Quando Gesù Bambino mi regala un PC
e i ragazzi cominciano a creare più casini di quanto avrei voluto


Domenica 11 gennaio 2009

Cate era stata via anche tutta la settimana dell'epifania, tornando venerdì in tarda serata. Ci eravamo sentite per messaggio su Facebook sabato, quando finalmente avevo potuto dirle che esordivo nel mondo del web.

Infatti, a mio cugino avevo detto una balla, per liberarmi di lui: per per Natale Gesù Bambino mi aveva portato il cellulare e un vecchio PC portatile in dismissione, che mia cugina maggiore era riuscita a farsi dare da una azienda in cui il padre lavorava come informatico.

Per un momento avevo amato i miei genitori che avevano permesso tutto quello. E loro se ne erano accorti. Ok, non mi piacciono le cose strappalacrime ma avevo abbracciato quei due, e poi loro avevano profferito la magica frase <Stai crescendo e siamo sicuri che userai il cellulare in maniera corretta. Mi raccomando!>

Fiducia ben riposta, ovviamente. A gennaio ero una quasi tredicenne spigliata e sicura di sé: mi era sembrato il minimo iscrivermi a qualsiasi tipo di social network esistente in quel momento: Netlog, Badoo, Facebook, Flickr, MySpace...

Mi piaceva! Era divertente andare online, scegliere le foto e scegliere cosa scrivere, cercare frasi ad effetto, citazioni e cose del genere. Quando avevo fatto partecipe Cate di questo mio entusiasmo, da un angolo della biblioteca dove scroccavo la connessione wifi, lei era stata un po' asciutta. Speravo in qualcosa di più da una che non mi vedeva da venti giorni, e così mi ero sfogata con Sophie ma lei mi aveva dato una visione diversa di quel silenzio.

«Secondo me è successo qualcosa, non mi dicevi che l'anno scorso era successo un casino con sua madre su in montagna?»

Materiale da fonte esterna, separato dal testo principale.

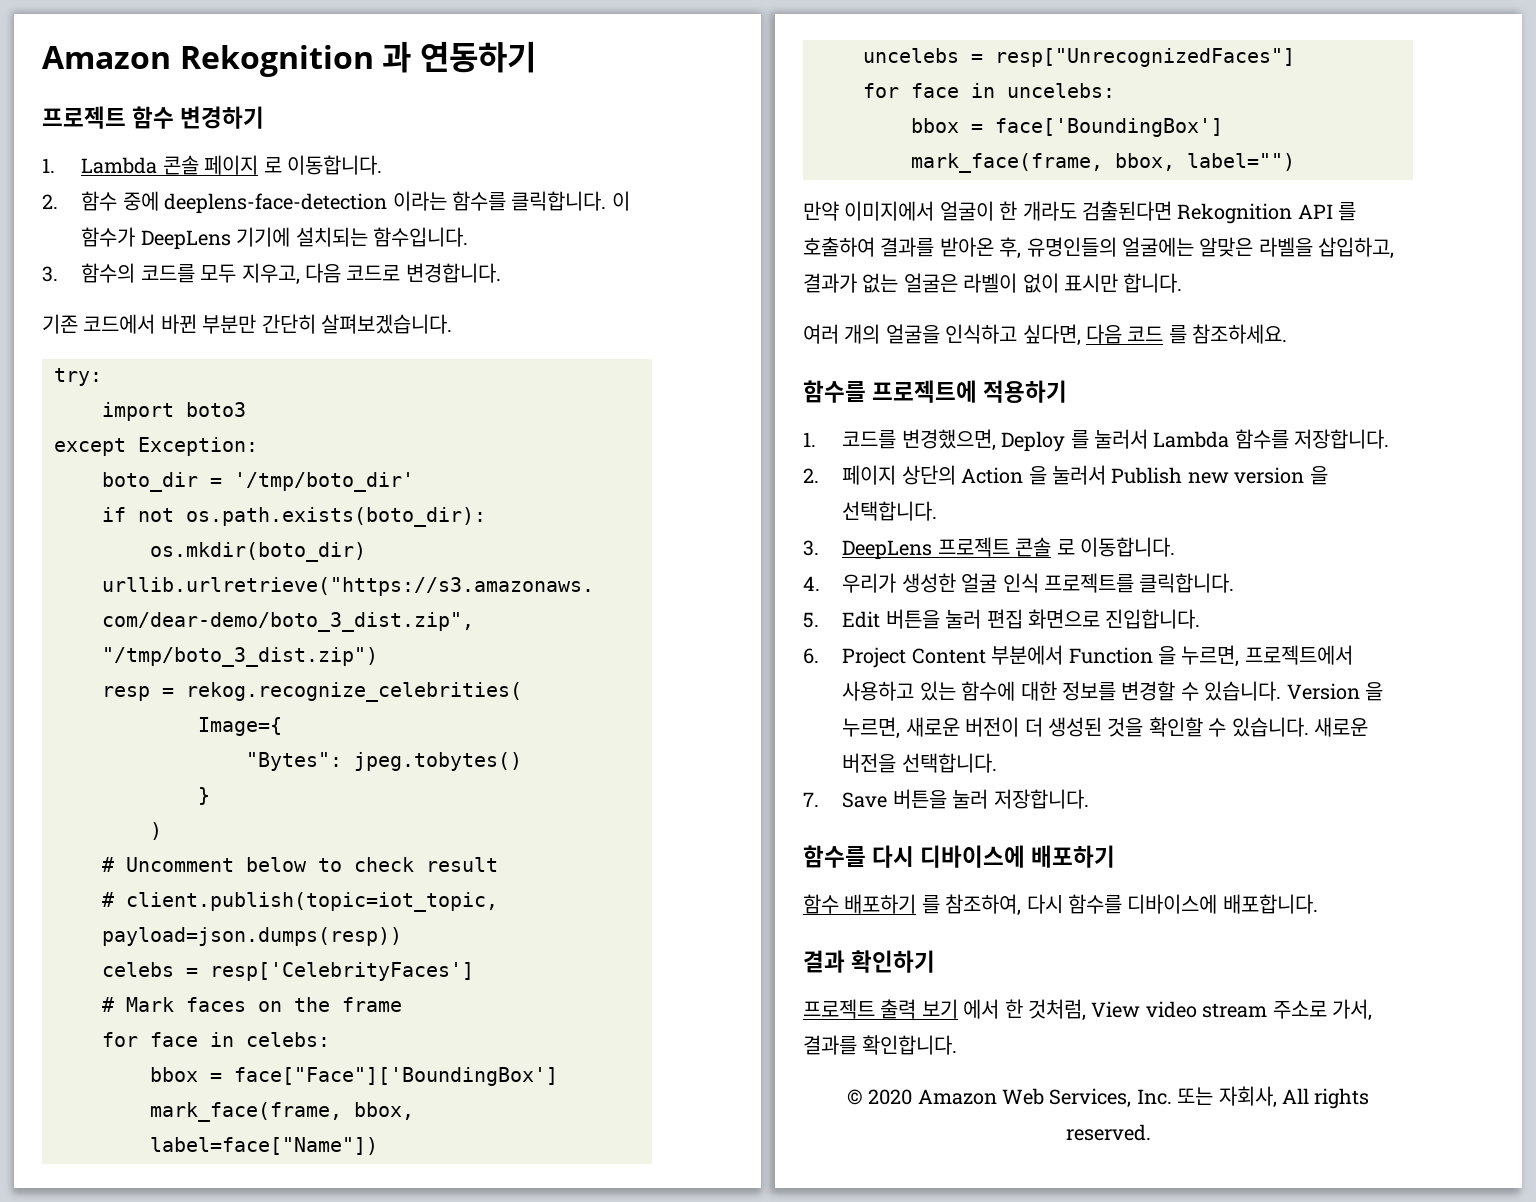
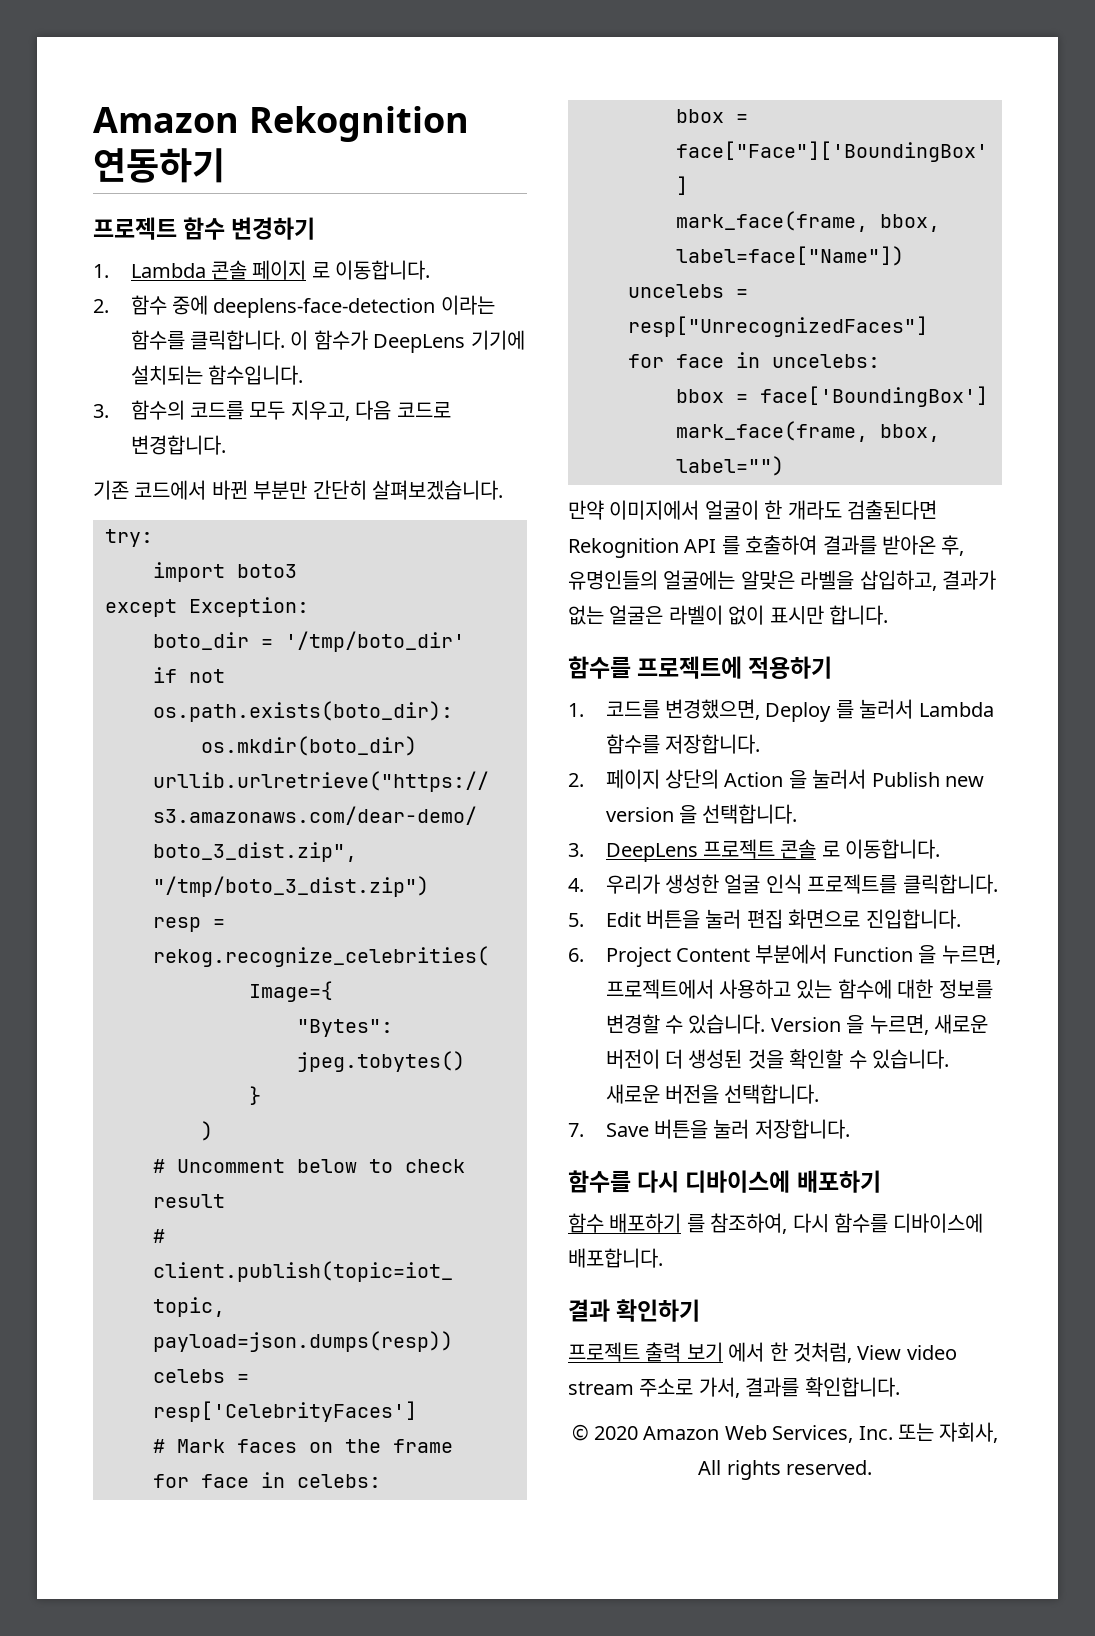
[382,41,412,73] 과 -> (469, 124) none
[803,324,1288,346] // 여러 개의 얼굴을 인식하고 싶다면, 다음 코드 를 참조하세요. -> (888, 615) none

«Hai ragione» avevo detto, pensando a alta voce, «ma sapevo che non erano andati in albergo quest'anno. O almeno, Cate non era in albergo.»

In effetti, aveva insistito con la madre per evitare le penose scene dell'anno prima. Così avevano optato per una specie di residence dove, nella settimana tra capodanno e l'epifania, dovevano esserci anche degli amici o parenti dei suoi con annessi figli.

I ragazzi si sarebbero più o meno arrangiati, e Cate non si sarebbe sentita a disagio come l'anno precedente quando le altre madri l'avevano scambiata per una delle elementari.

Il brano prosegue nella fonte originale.